Data from the Investment Management Association (in their latest Annual Survey) shows that the average fund size (mean) in 2001 was £126.5m whereas by 2010 it had grown to £278.8m. Data from Lipper shows that the average Total Expense Ratio (TER) has risen over the same period from 1.5% to 1.7%.
This means the average fee charged to manage the average fund has grown in ten years from £1.89m to £4.74m in ten years.
|Mean size £m||126.5||278.8|
|Mean fee %||1.5||1.7|
|Source: TCF Investment|
This 250% fee rise is equivalent to 9.5% pa. Inflation over the period has been about 30% or 2.65%pa.
Investors will find it hard to understand why the fees don’t go down as fund gets bigger. The costs of running a £300m fund are not three times those of running a £100m fund, assuming the fund manager’s salary hasn’t tripled.

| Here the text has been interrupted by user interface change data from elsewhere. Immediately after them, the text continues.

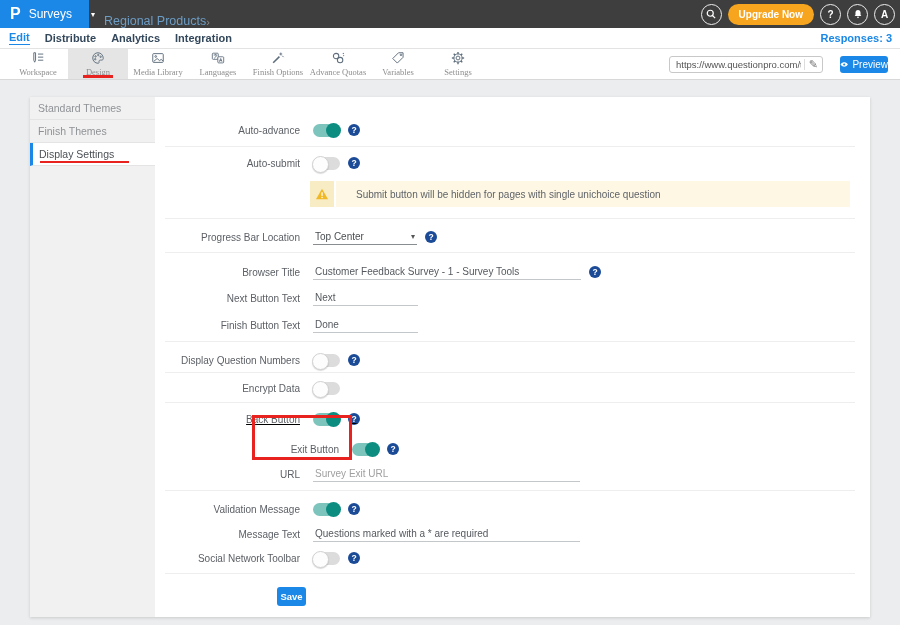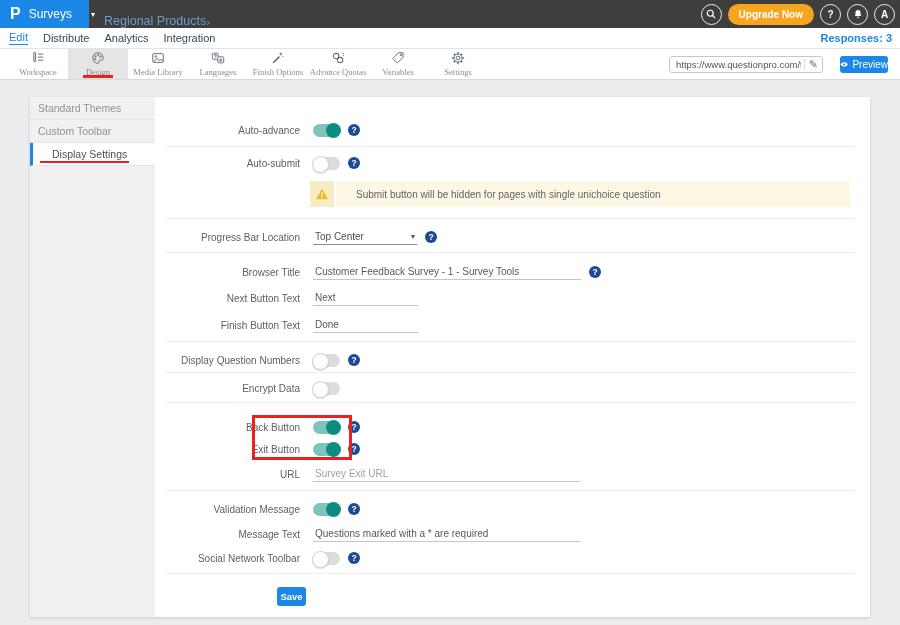--- a/index.html
+++ b/index.html
@@ -26,21 +26,21 @@
   .bc-current { color:#f5f5f5; }
   .top-right { position:absolute; right:5px; top:3px; height:22px; display:flex; align-items:center; gap:6px; }
   .circle-btn { width:21px; height:21px; border:1.5px solid #ededed; border-radius:50%;
     display:flex; align-items:center; justify-content:center; color:#fff; font-size:10px; font-weight:bold; cursor:pointer; }
   .upgrade-btn { height:21px; background:#f7a51f; border:none; border-radius:11px; color:#fff;
     font-size:10px; font-weight:bold; padding:0 11px; display:flex; align-items:center; cursor:pointer; font-family:inherit; }
 
   
   .navbar { position:absolute; top:28px; left:0; width:900px; height:21px; background:#fff;
     border-bottom:1px solid #e3e3e3; display:flex; align-items:center; z-index:4; }
-  .nav-item { font-size:11px; font-weight:normal; color:#33475b; margin-left:15px; cursor:pointer; padding-bottom:1px; }
+  .nav-item { font-size:11px; font-weight:bold; color:#33475b; margin-left:15px; cursor:pointer; padding-bottom:1px; }
   .nav-item:first-child { margin-left:9px; }
   .nav-item.active { color:#1b87e6; border-bottom:1px solid #1b87e6; }
   .responses { position:absolute; right:8px; color:#1b87e6; font-size:11px; font-weight:bold; }
 
   
   .toolbar { position:absolute; top:49px; left:0; width:900px; height:31px; background:#fff;
     border-bottom:1px solid #d8d8d8; z-index:3; }
   .tabs { position:absolute; left:8px; top:0; display:flex; height:30px; }
   .tab { width:60px; height:30px; display:flex; flex-direction:column; align-items:center;
     justify-content:center; gap:2px; cursor:pointer; position:relative; }
@@ -57,21 +57,21 @@
     border:none; border-radius:3px; color:#fff; font-size:10px; display:flex; align-items:center;
     justify-content:center; gap:4px; cursor:pointer; font-family:inherit; }
 
   
   .card { position:absolute; left:30px; top:97px; width:840px; height:520px; background:#fff;
     box-shadow:0 1px 3px rgba(0,0,0,.15); }
 
   .sidebar { position:absolute; left:0; top:0; width:125px; height:520px; background:#f1f1f2; }
   .side-item { height:23px; border-bottom:1px solid #e4e4e4; display:flex; align-items:center;
     padding-left:8px; font-size:10.5px; color:#8f9295; cursor:pointer; position:relative; }
-  .side-item.active { background:#fff; color:#4b5055; border-left:3.5px solid #1b87e6; padding-left:19px; }
+  .side-item.active { background:#fff; color:#4b5055; border-left:3.5px solid #1b87e6; padding-left:6px; }
   .annot-underline-display { position:absolute; left:7px; bottom:2px; width:89px; height:2px; background:#e8231f; }
 
   .main { position:absolute; left:125px; top:0; width:715px; height:520px; }
   .sep { position:absolute; left:10px; width:690px; height:1px; background:#eeeeef; }
 
   .frow { position:absolute; left:0; height:20px; display:flex; align-items:center; width:700px; }
   .flabel { width:145px; text-align:right; font-size:10px; color:#5c6066; }
   .fctrl { margin-left:13px; display:flex; align-items:center; gap:8px; }
 
   .tgl { width:27px; height:13px; border-radius:7px; position:relative; cursor:pointer; flex:none; }
@@ -281,21 +281,21 @@
   </button>
 </div>
 
 <div class="card">
 
   <div class="sidebar">
     <div class="side-item">
       <span>Standard Themes</span>
     </div>
     <div class="side-item">
-      <span>Custom Toolbar</span>
+      <span>Finish Themes</span>
     </div>
     <div class="side-item active">
       <span>Display Settings</span>
       <span class="annot-underline-display"></span>
     </div>
   </div>
 
   <div class="main">
 
     <div class="frow" style="top:23px;">
@@ -374,29 +374,29 @@
     <div class="frow" style="top:281px;">
       <span class="flabel">Encrypt Data</span>
       <span class="fctrl">
         <span class="tgl off"></span>
       </span>
     </div>
     <div class="sep" style="top:305px;"></div>
 
     <div class="annot-box"></div>
 
-    <div class="frow" style="top:320px;">
+    <div class="frow" style="top:312px;text-decoration:underline;">
       <span class="flabel">Back Button</span>
       <span class="fctrl">
         <span class="tgl on"></span>
         <span class="help">?</span>
       </span>
     </div>
 
-    <div class="frow" style="top:342px;">
+    <div class="frow" style="top:342px;padding-left:39px;">
       <span class="flabel">Exit Button</span>
       <span class="fctrl">
         <span class="tgl on"></span>
         <span class="help">?</span>
       </span>
     </div>
 
     <div class="frow" style="top:367px;">
       <span class="flabel">URL</span>
       <span class="fctrl">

The IMA survey also shows that since 1993 the main driver of fund growth has been net inflows (i.e. investors saving more) rather than asset performance. This means that investors are putting new money into funds faster than their managers are creating value and they are being charged an ever increasing fee for the privilege. This would not be allowed to happen in other industries. Consumers and advisers need to put much more pressure on expensive funds – by moving their money to cheaper ones.
If the average fee of the average fund goes down then the average investor will be better off. Fact!